* ACTIVITY
In the entries that follow, find the line containing "html: <div>Militaire</div> ->" and the line containing "text: 19% ->", then retype exactly the lines from the first through the second, pictures excluded.

* RECORDS PROVIDED
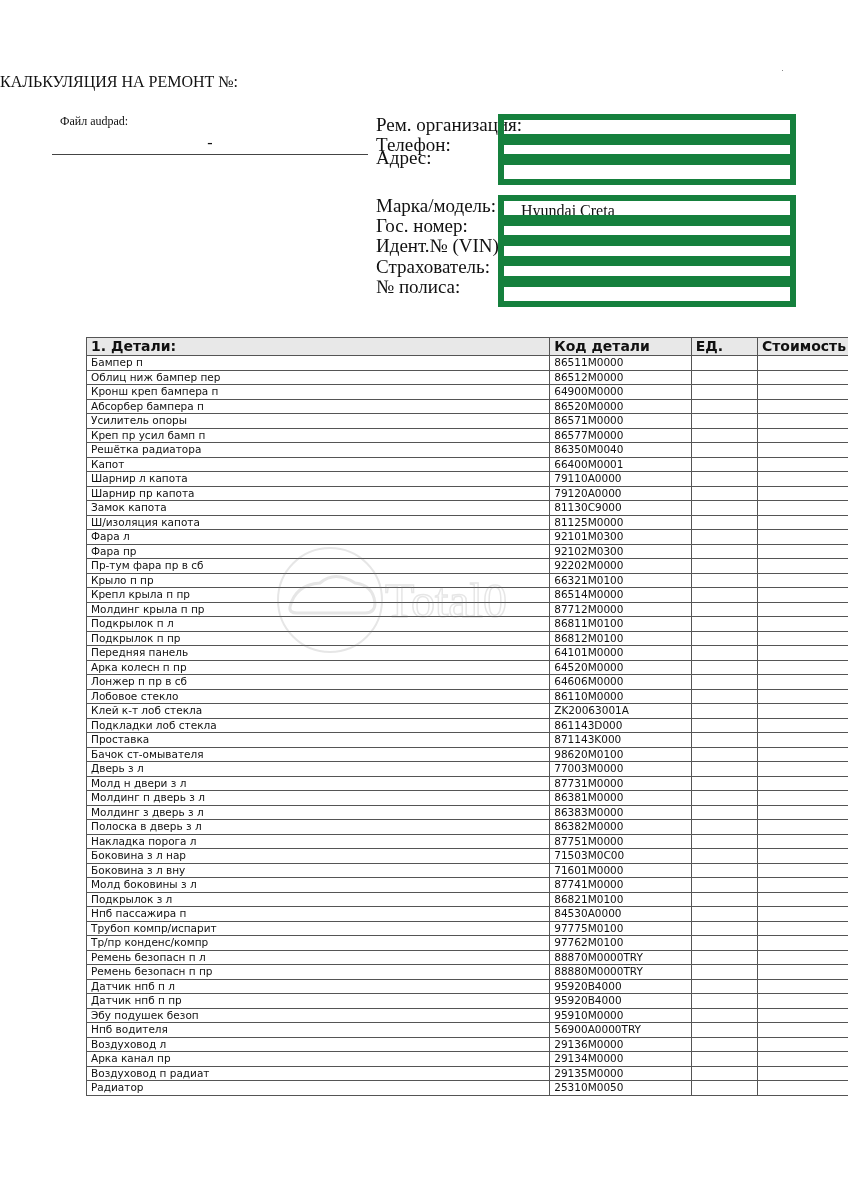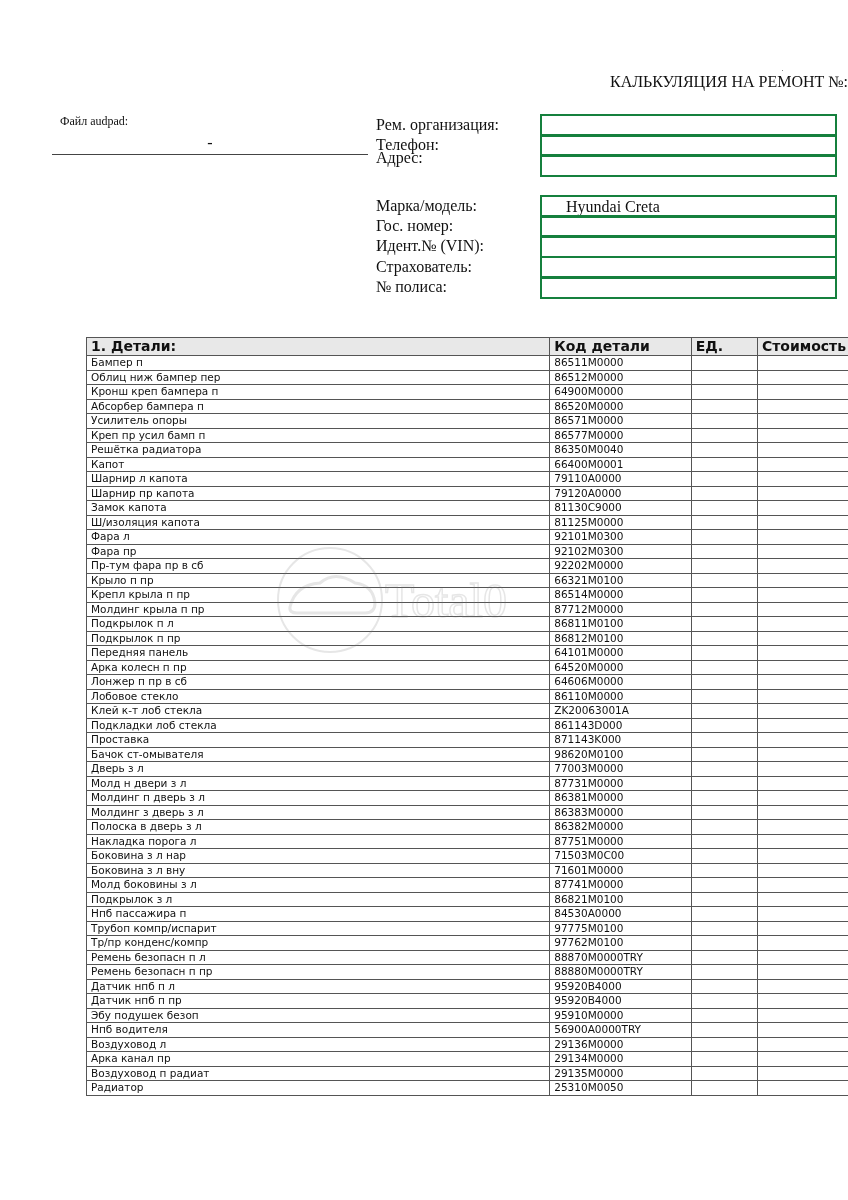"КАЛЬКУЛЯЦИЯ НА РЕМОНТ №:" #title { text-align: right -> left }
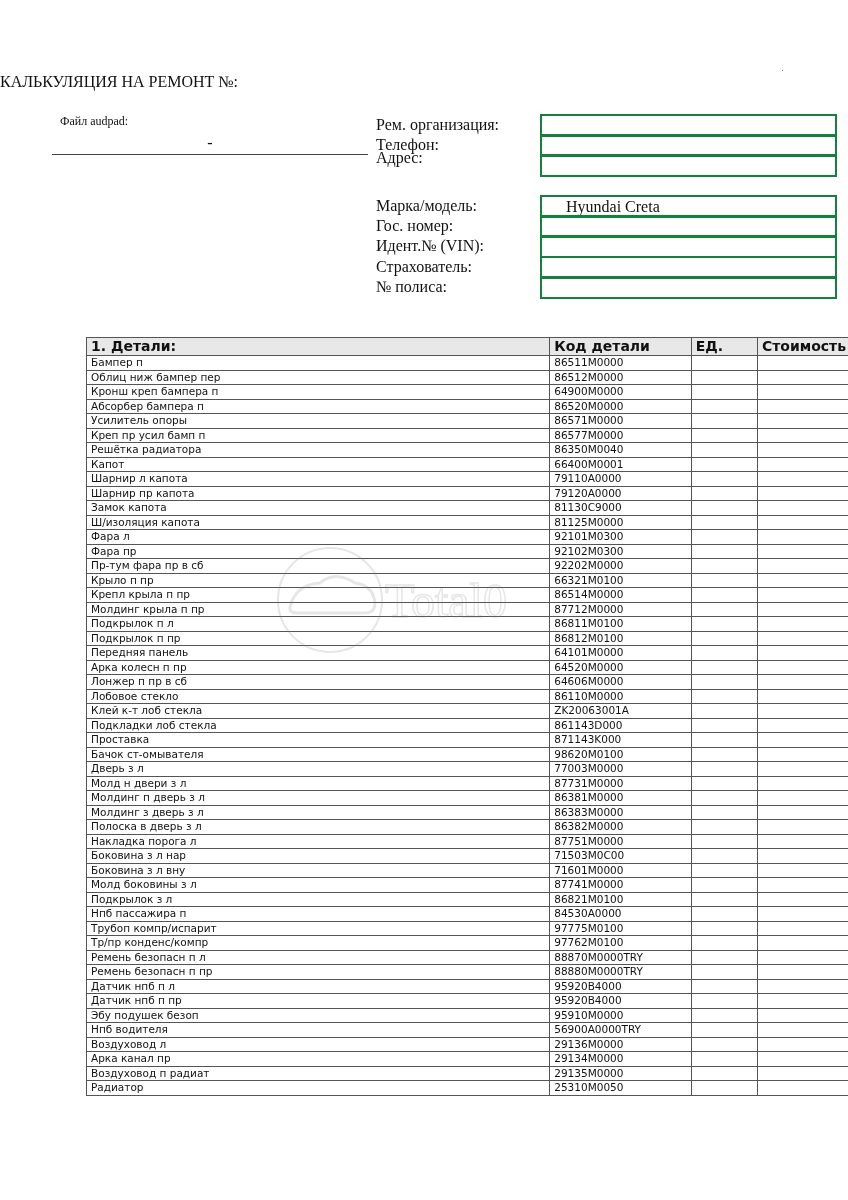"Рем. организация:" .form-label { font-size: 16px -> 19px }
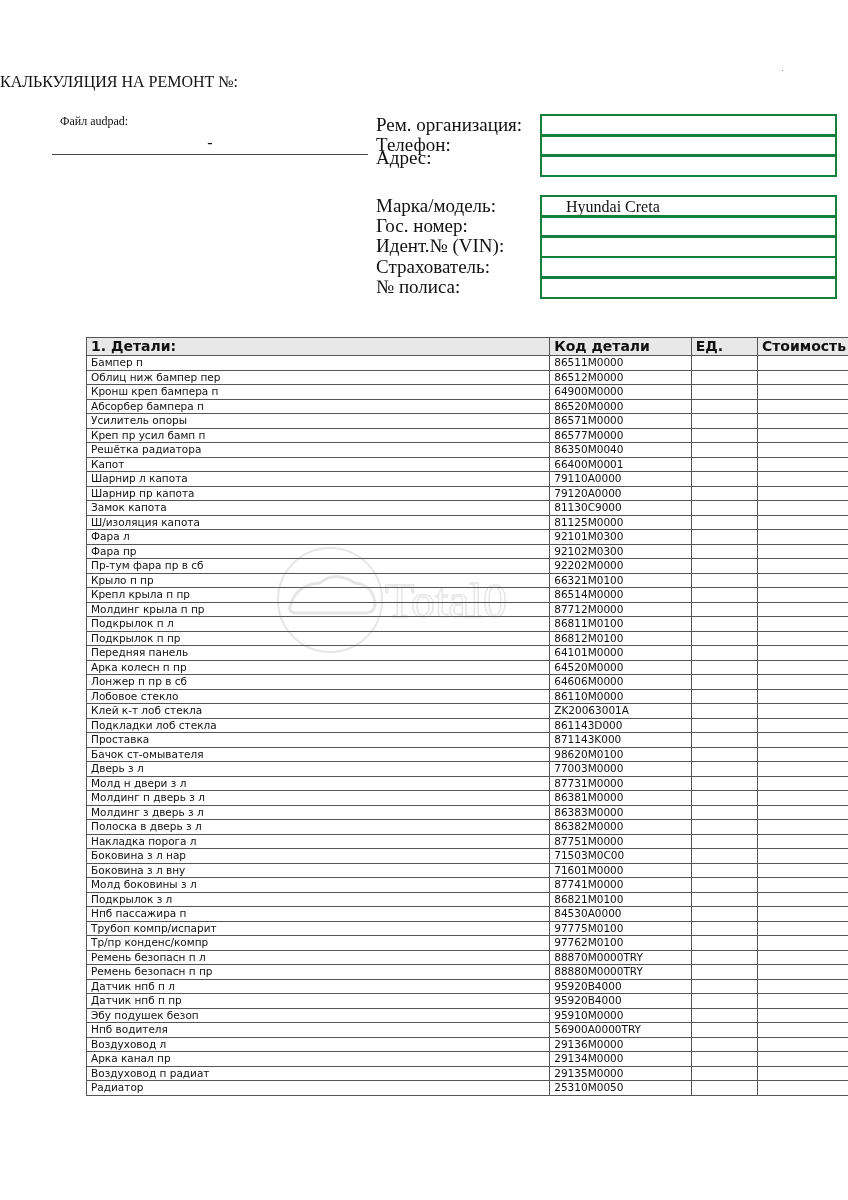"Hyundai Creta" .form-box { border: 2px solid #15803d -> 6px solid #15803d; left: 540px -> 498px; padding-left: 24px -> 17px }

...

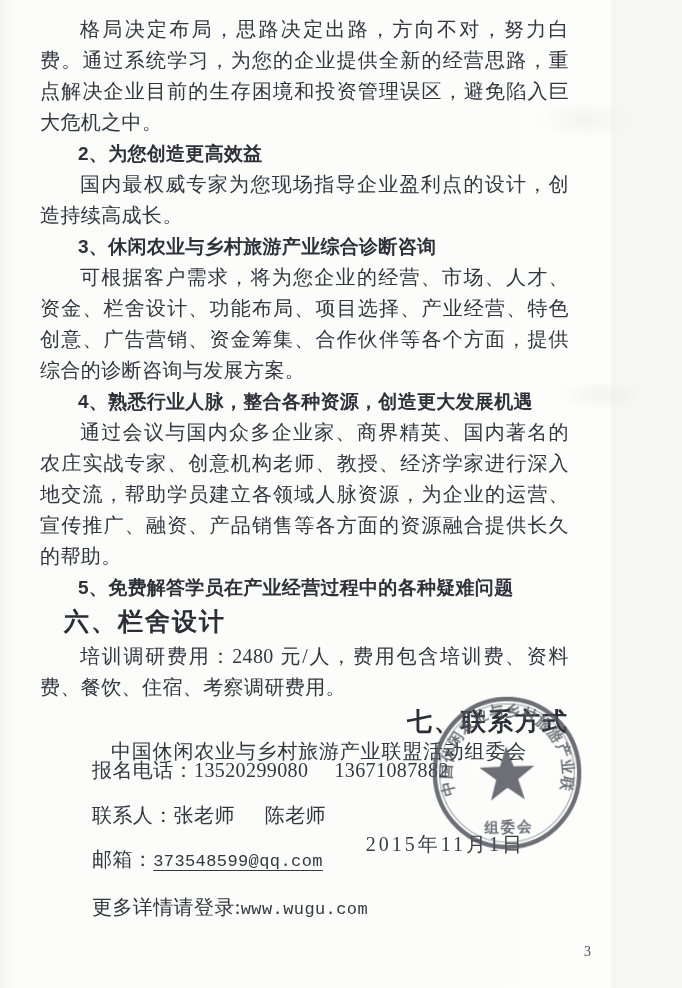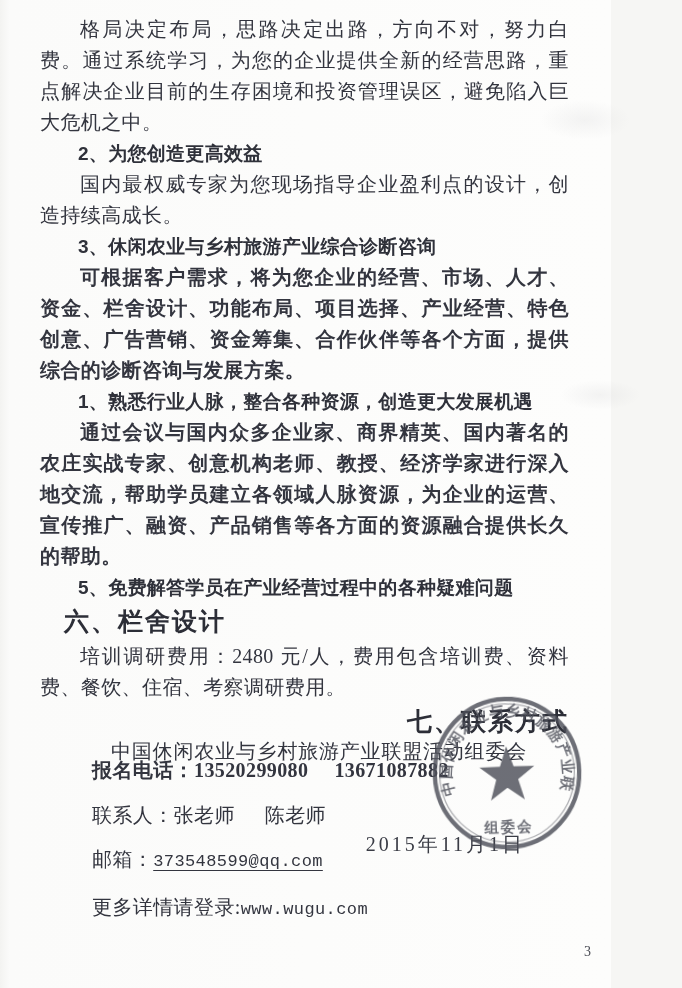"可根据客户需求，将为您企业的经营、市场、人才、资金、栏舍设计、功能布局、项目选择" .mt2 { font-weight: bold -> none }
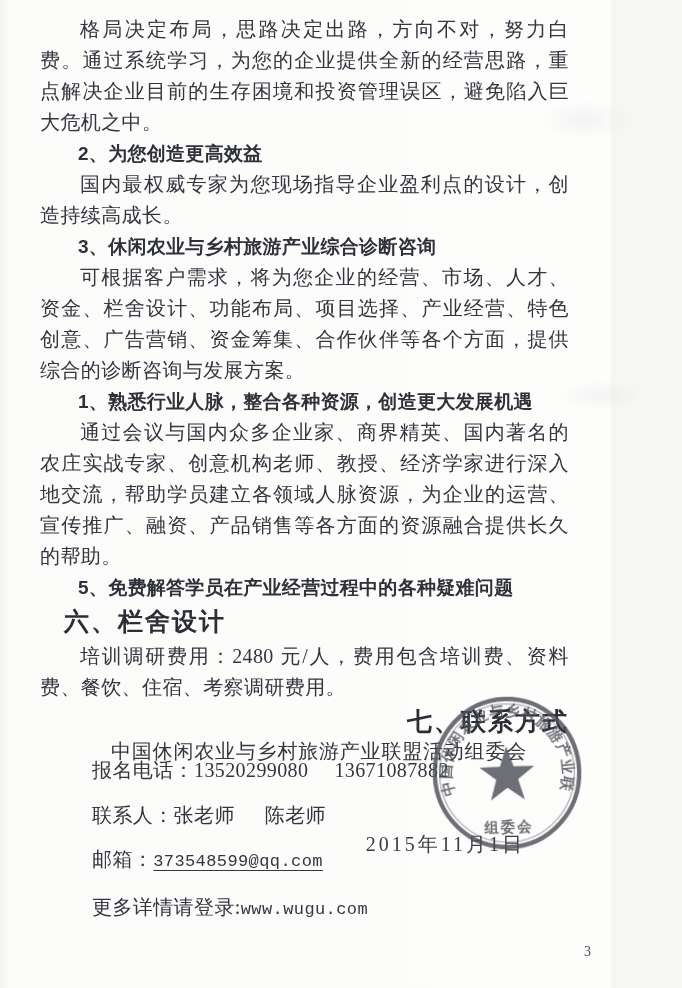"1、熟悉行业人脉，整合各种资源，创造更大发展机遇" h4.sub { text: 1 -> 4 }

---

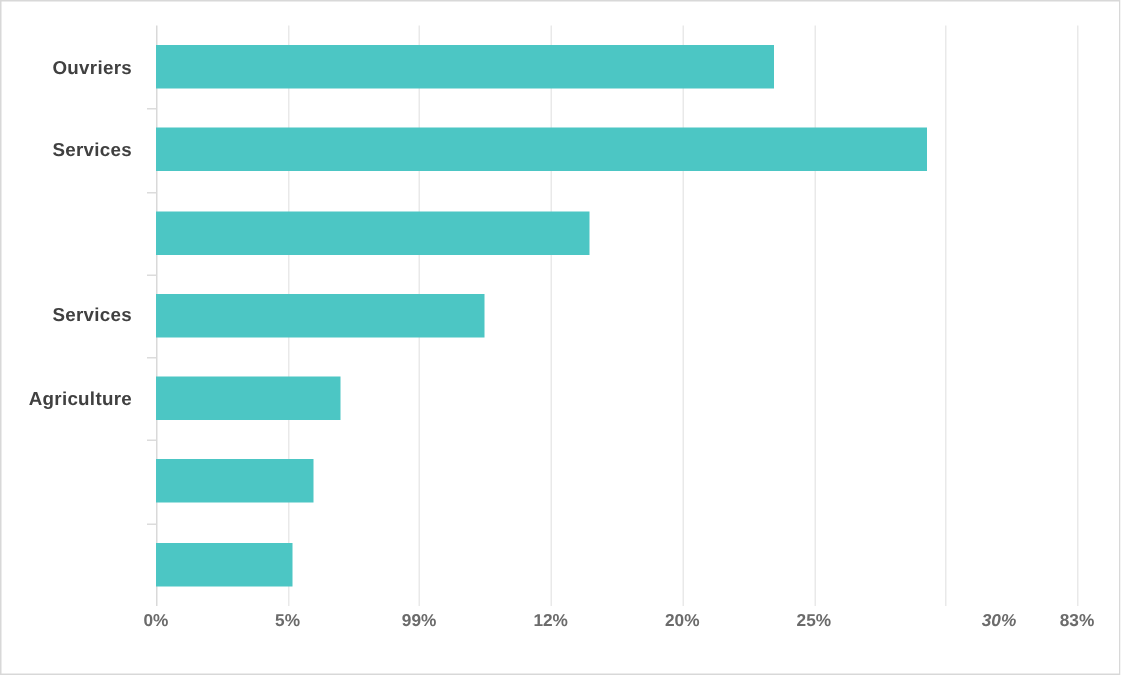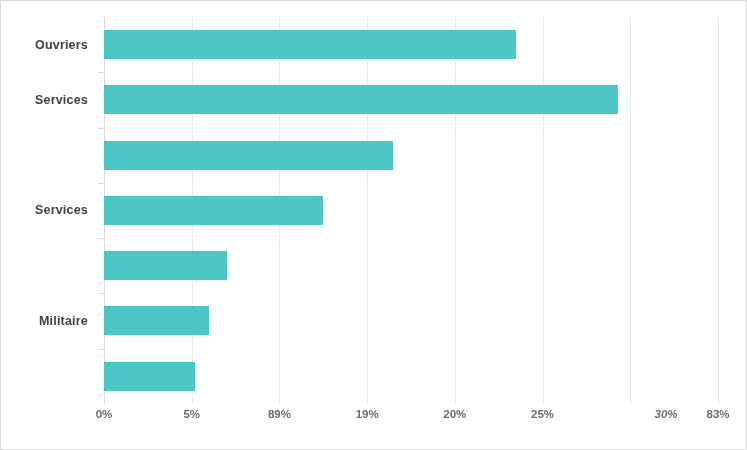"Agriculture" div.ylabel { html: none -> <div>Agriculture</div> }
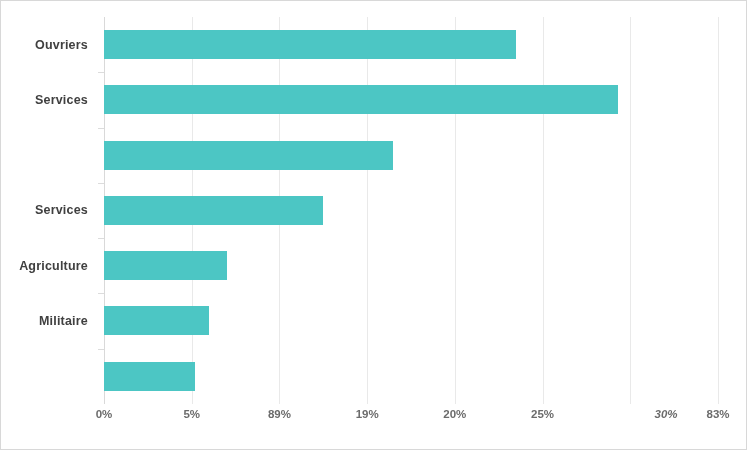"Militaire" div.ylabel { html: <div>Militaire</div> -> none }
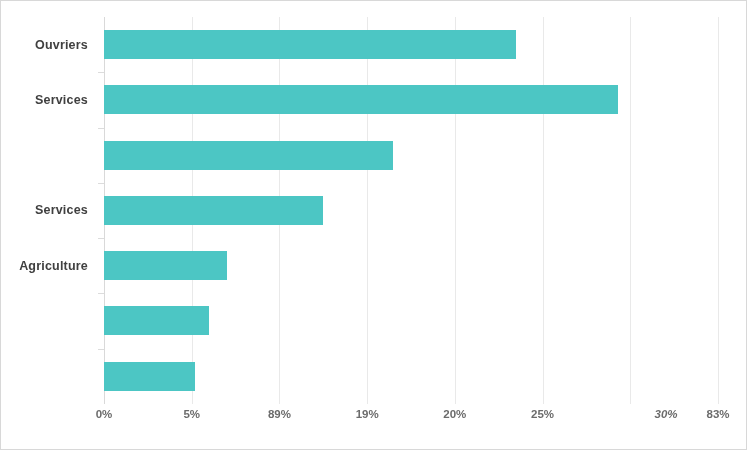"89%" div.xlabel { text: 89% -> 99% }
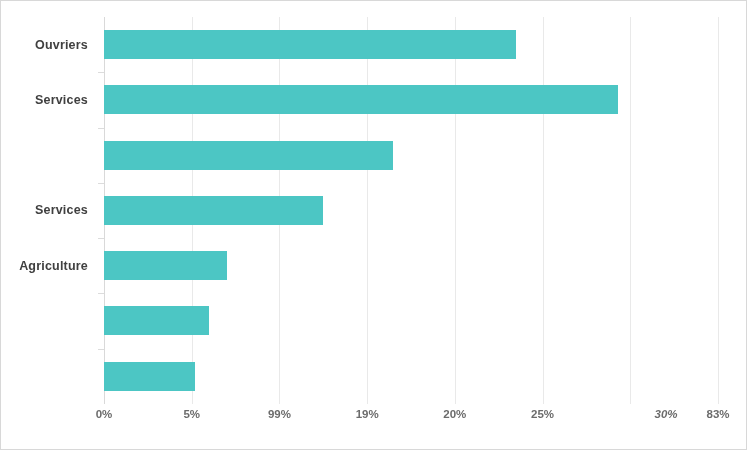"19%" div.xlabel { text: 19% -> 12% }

* SOLUTION FOR THIS PROBLEM
"Militaire" div.ylabel { html: <div>Militaire</div> -> none }
"89%" div.xlabel { text: 89% -> 99% }
"19%" div.xlabel { text: 19% -> 12% }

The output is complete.